▶ [Assignment] No pictures, please. Output the lines from the start of the data through the line that contains "color: #7f1d1d ->", both included, exactly as they stand.
___
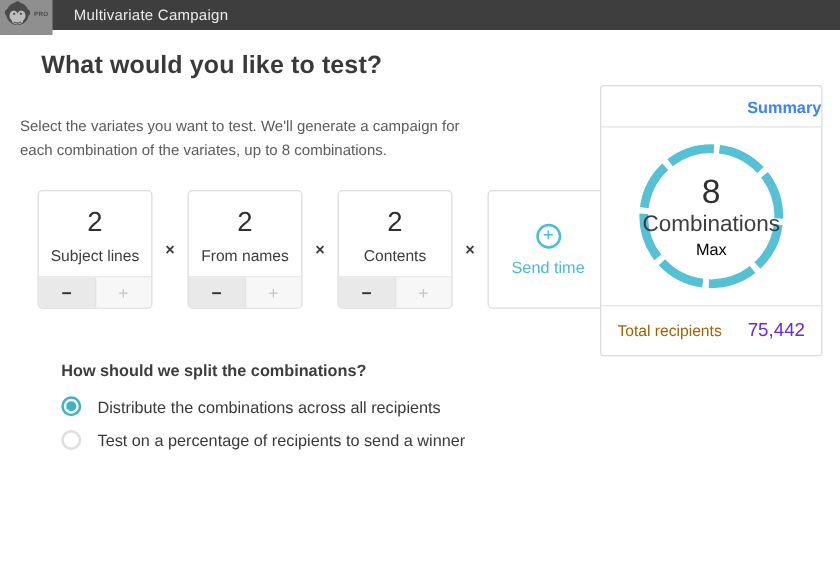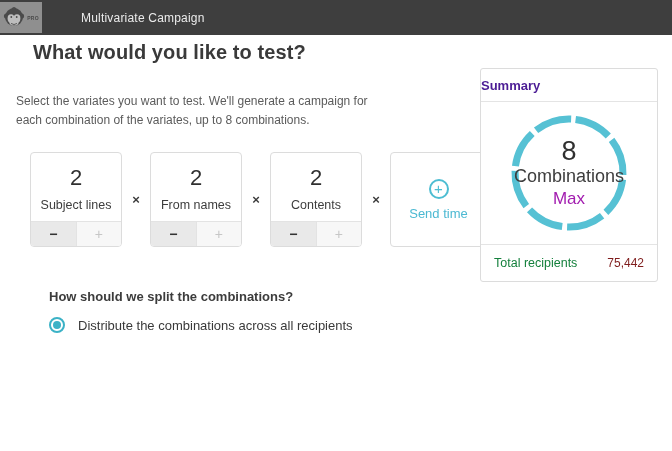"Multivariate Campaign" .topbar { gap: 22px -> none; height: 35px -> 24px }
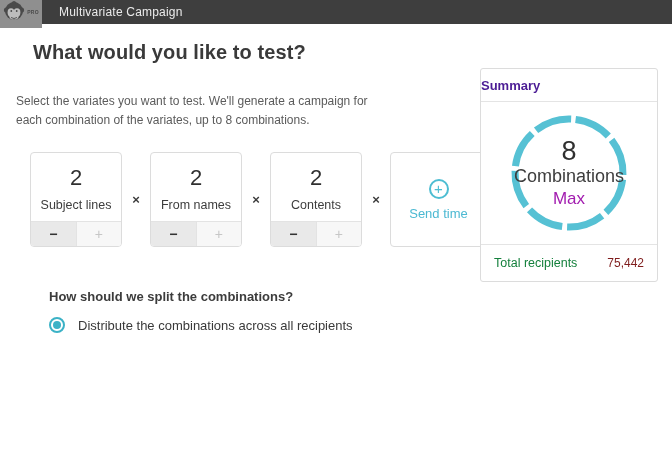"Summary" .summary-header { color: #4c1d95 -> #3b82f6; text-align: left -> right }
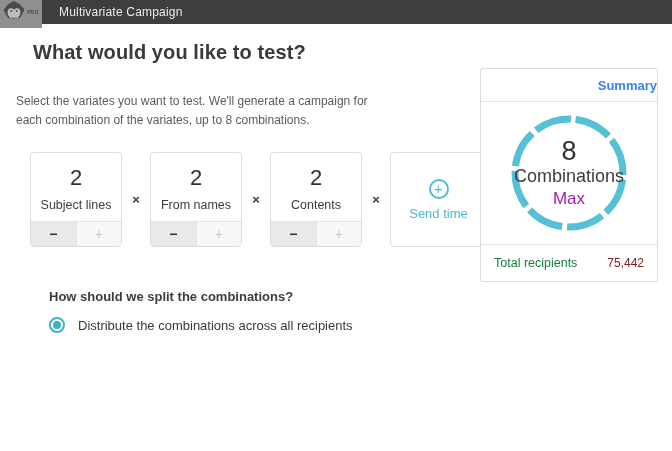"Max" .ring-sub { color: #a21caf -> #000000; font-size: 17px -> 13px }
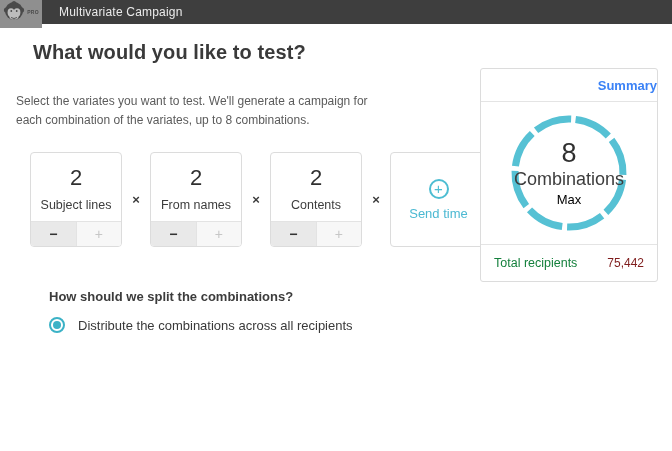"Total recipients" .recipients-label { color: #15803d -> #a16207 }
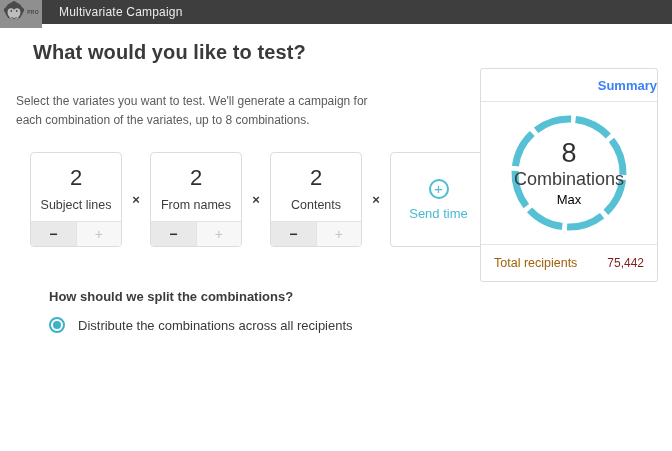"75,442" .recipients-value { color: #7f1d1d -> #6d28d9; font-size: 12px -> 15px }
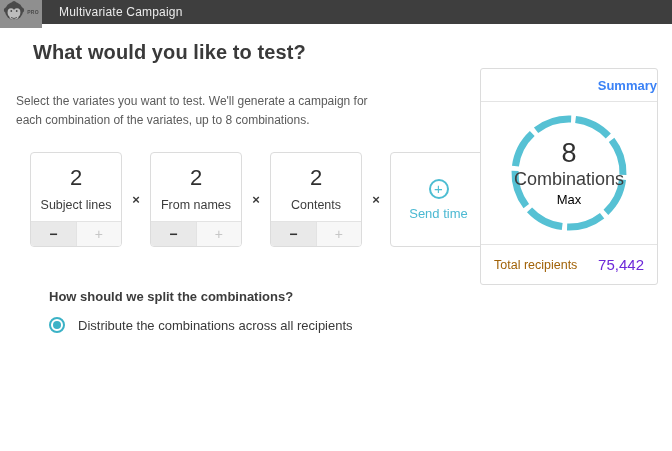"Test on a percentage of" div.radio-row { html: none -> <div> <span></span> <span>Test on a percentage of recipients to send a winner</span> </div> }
___
▶ [Solution for this problem]
"Multivariate Campaign" .topbar { gap: 22px -> none; height: 35px -> 24px }
"Summary" .summary-header { color: #4c1d95 -> #3b82f6; text-align: left -> right }
"Max" .ring-sub { color: #a21caf -> #000000; font-size: 17px -> 13px }
"Total recipients" .recipients-label { color: #15803d -> #a16207 }
"75,442" .recipients-value { color: #7f1d1d -> #6d28d9; font-size: 12px -> 15px }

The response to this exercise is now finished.